CVE-2023-35893: 
IBM Guardium Appliance vulnerability analysis and mitigation

IBM Security Guardium versions 10.6, 11.3, 11.4, and 11.5 were found to contain a command injection vulnerability (CVE-2023-35893). The vulnerability allows remote authenticated attackers to execute arbitrary commands on the affected system by sending specially crafted requests. This critical security flaw was discovered and reported by Michał Bogdanowicz from NORDEA BANK ABP (IBM Security Bulletin).

The vulnerability is classified as an OS Command Injection flaw (CWE-78) due to improper neutralization of special elements used in OS commands. It received a Critical CVSS v3.1 base score of 9.9, with the vector string CVSS:3.1/AV:N/AC:L/PR:L/UI:N/S:C/C:H/I:H/A:H, indicating network accessibility, low attack complexity, and high impacts on confidentiality, integrity, and availability (NVD).

If successfully exploited, this vulnerability allows authenticated remote attackers to execute arbitrary commands on the affected IBM Security Guardium system. Given the CVSS metrics, the vulnerability has high potential impact on system confidentiality, integrity, and availability (Cyber Security News).

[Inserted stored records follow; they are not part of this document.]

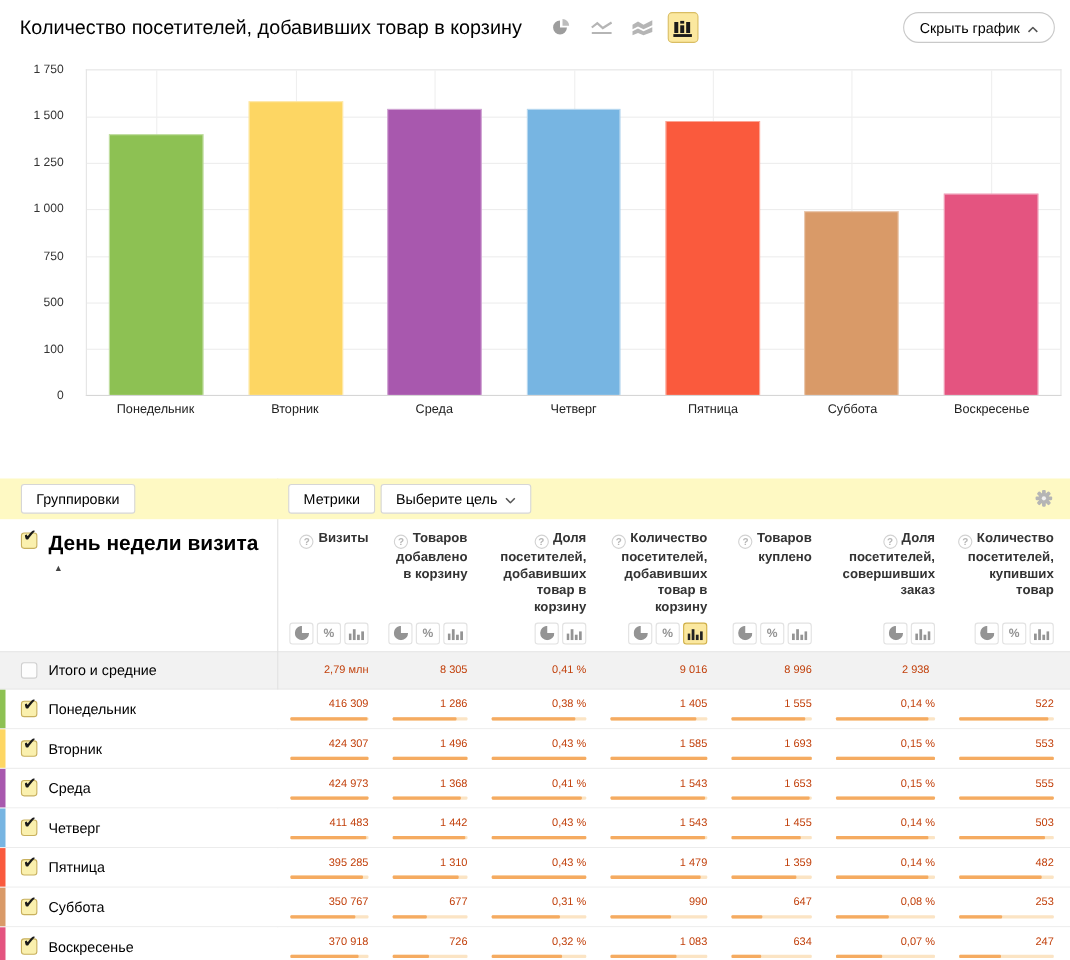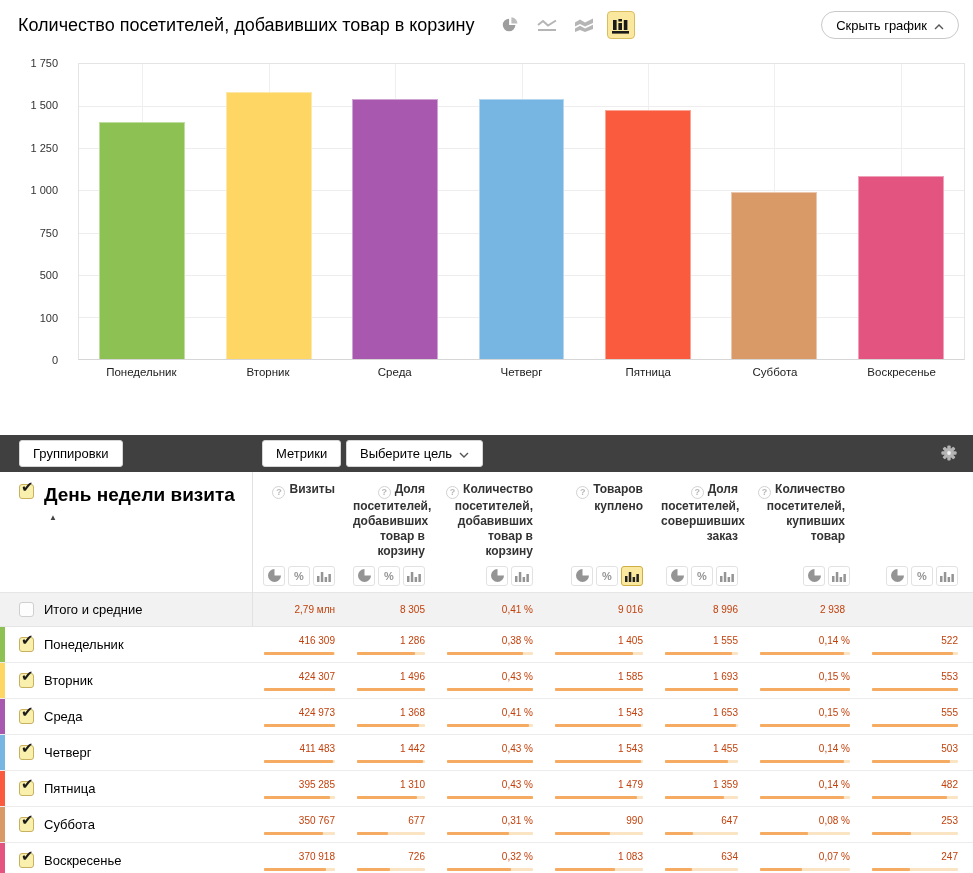"Группировки" .controls-row { background: #404040 -> #fef9c3 }
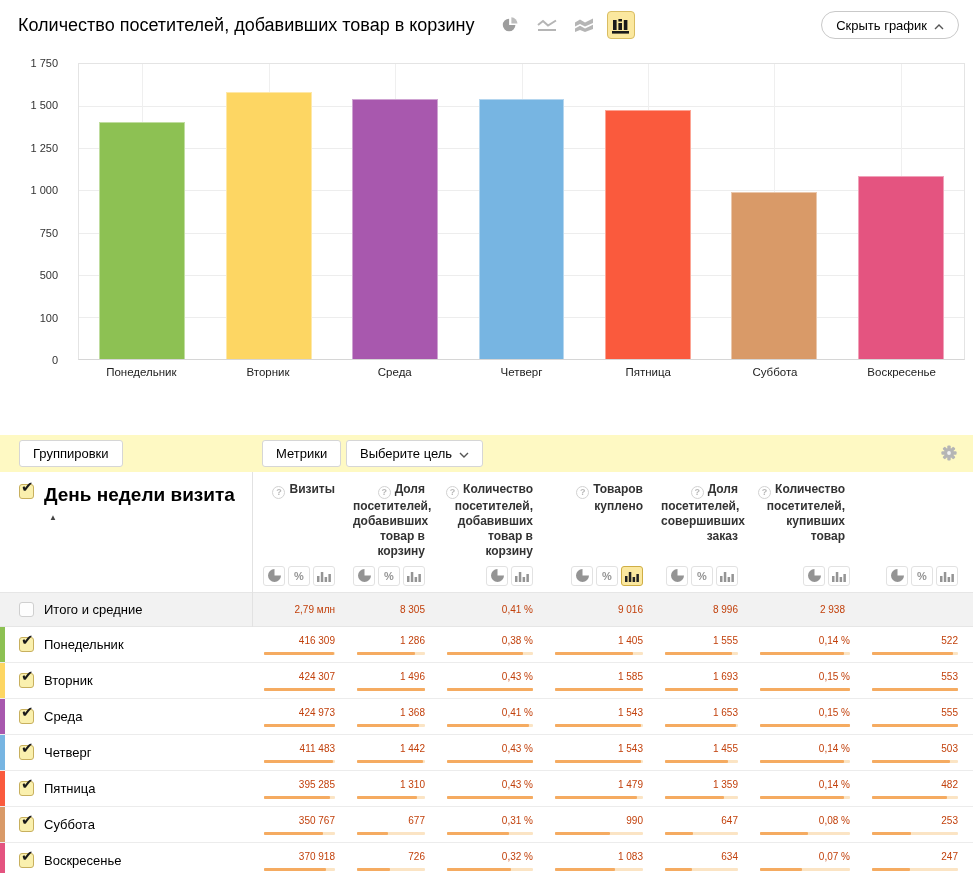"? Товаров добавлено в корзину" div.hdr-cell { html: none -> <div><span>?</span><span>Товаров добавлено в корзину</span></div> }
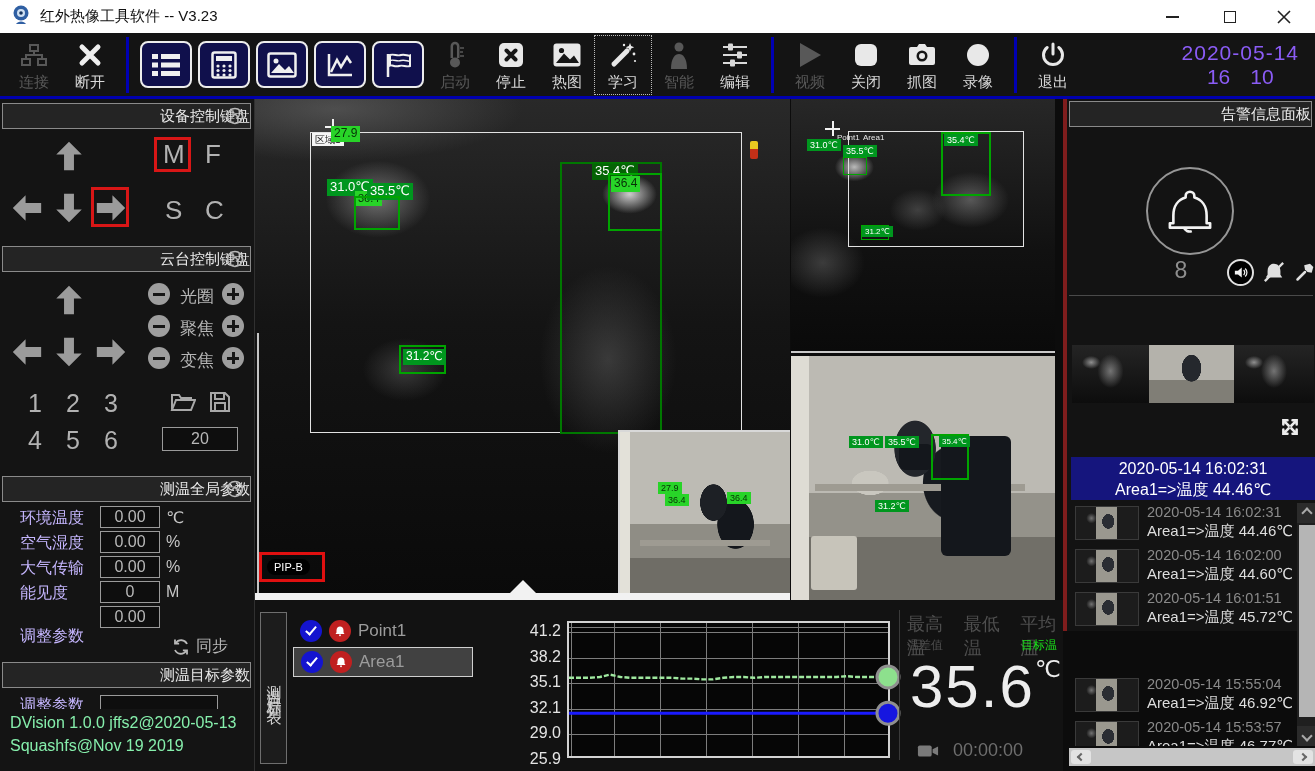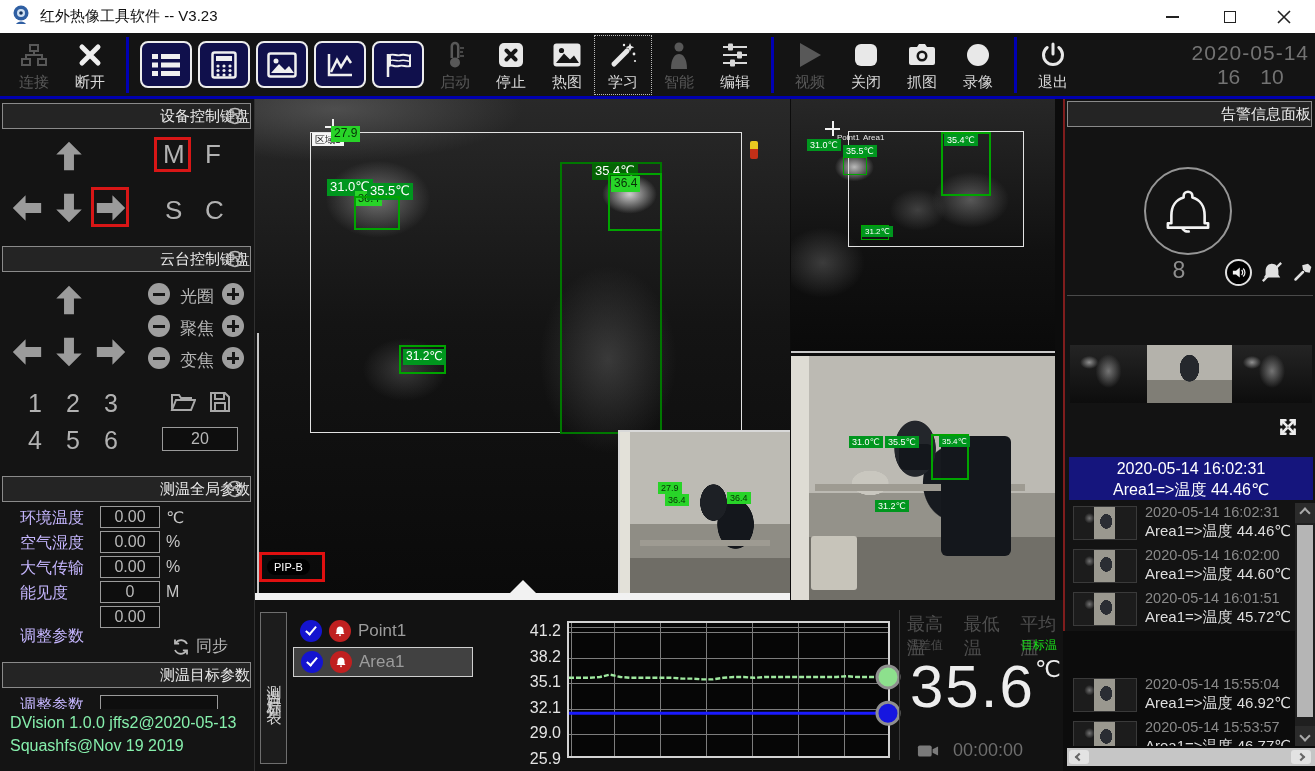"2020-05-14" #clock { color: #737373 -> #8b5cf6; margin-right: none -> 10px }
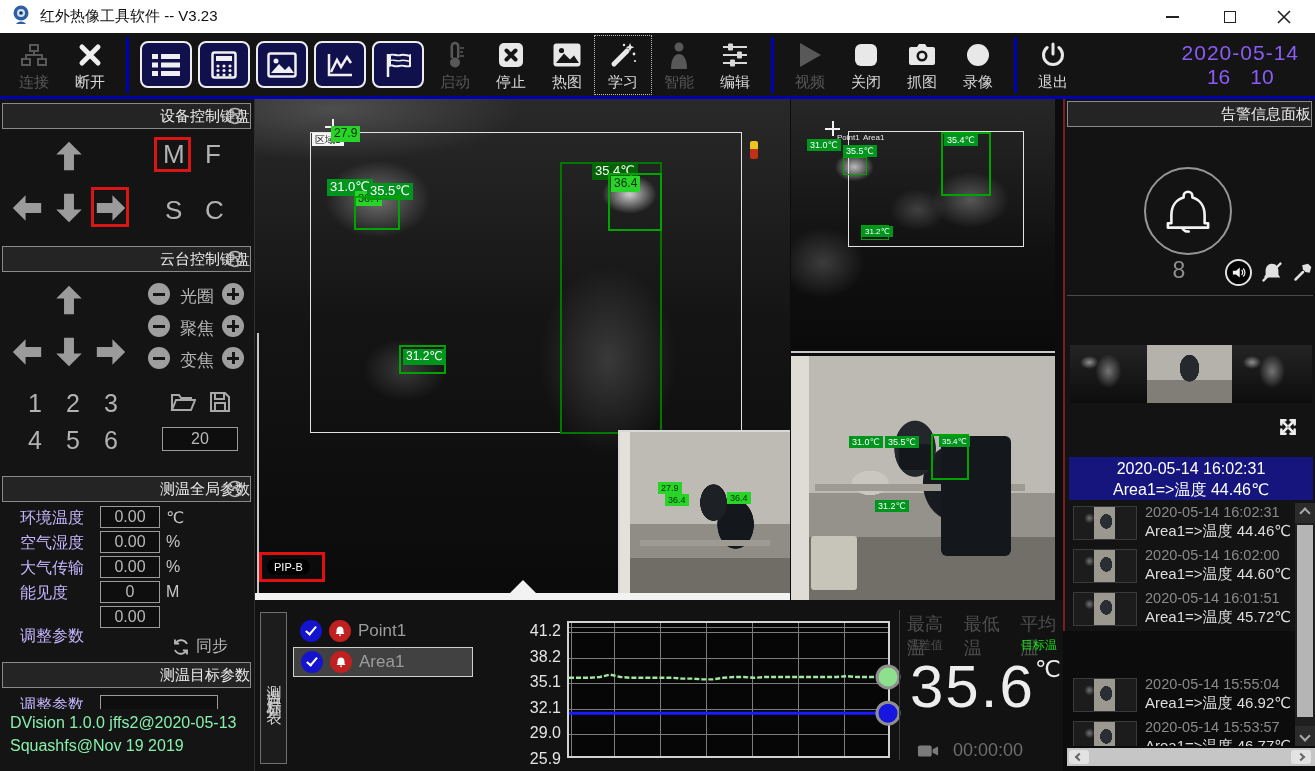"告警信息面板" #alarm { border-left: 2px solid #7f1d1d -> 4px solid #7f1d1d }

IBM has released security patches for all affected versions. Users of IBM Security Guardium should update their systems to the following versions: Version 10.6 - SqlGuard10.0p1030BundleOct-03-2023, Version 11.3 - SqlGuard11.0p387Security-Fix, Version 11.4 - SqlGuard11.0p6401October-Security-PatchV11.4, and Version 11.5 - SqlGuard11.0p6501October-Security-Patch_V11.5. No workarounds are available for this vulnerability (IBM Security Bulletin).